■ TASK GOAL
Copy each line of the material below that includes the string "time".

■ MATERIAL FOR THIS TASK

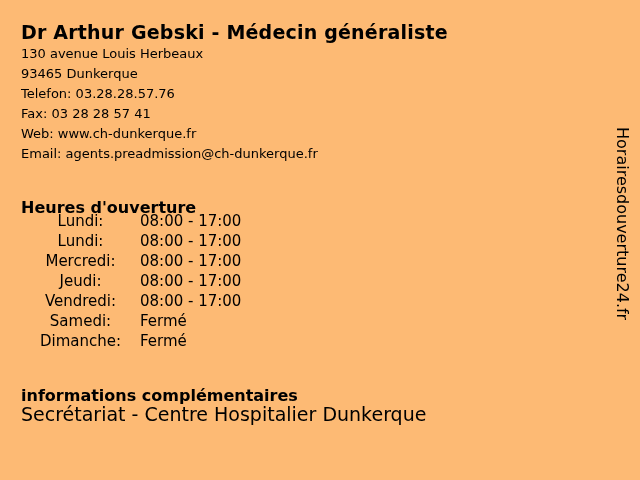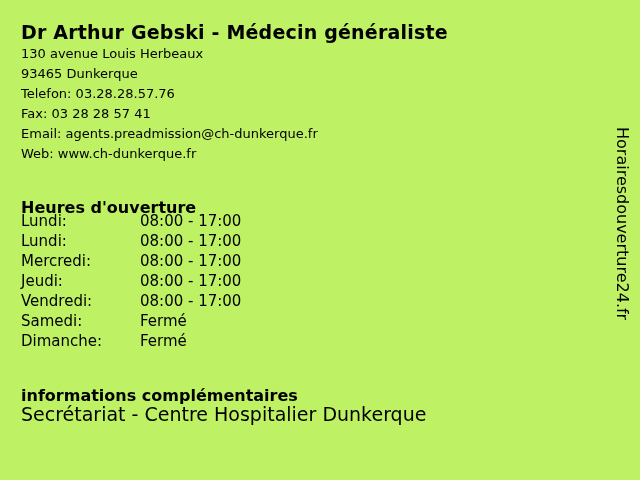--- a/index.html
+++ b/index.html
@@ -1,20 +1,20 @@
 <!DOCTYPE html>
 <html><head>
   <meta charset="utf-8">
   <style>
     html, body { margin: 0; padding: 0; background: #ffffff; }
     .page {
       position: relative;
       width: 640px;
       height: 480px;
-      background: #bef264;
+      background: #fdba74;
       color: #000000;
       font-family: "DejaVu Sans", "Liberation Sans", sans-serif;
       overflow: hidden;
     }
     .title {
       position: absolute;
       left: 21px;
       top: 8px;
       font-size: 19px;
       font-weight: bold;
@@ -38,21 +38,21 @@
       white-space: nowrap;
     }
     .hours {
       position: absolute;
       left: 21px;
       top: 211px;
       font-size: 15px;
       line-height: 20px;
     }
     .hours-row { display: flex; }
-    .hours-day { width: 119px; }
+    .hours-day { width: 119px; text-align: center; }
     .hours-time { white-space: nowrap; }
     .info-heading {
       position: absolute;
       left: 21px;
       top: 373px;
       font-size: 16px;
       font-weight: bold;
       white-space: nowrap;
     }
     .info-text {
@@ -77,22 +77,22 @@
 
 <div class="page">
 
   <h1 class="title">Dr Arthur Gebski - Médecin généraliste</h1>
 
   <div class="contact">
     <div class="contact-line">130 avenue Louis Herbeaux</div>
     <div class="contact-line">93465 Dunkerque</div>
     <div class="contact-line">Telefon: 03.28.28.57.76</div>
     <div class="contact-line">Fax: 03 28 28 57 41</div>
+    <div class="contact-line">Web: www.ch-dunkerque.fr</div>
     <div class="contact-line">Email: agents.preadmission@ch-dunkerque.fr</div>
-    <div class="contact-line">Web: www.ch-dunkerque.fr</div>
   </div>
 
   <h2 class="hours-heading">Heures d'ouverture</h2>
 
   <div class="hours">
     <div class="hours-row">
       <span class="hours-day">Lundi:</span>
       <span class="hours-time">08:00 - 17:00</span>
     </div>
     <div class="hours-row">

■ OUTPUT FOR THIS EXERCISE
     .hours-time { white-space: nowrap; }
       <span class="hours-time">08:00 - 17:00</span>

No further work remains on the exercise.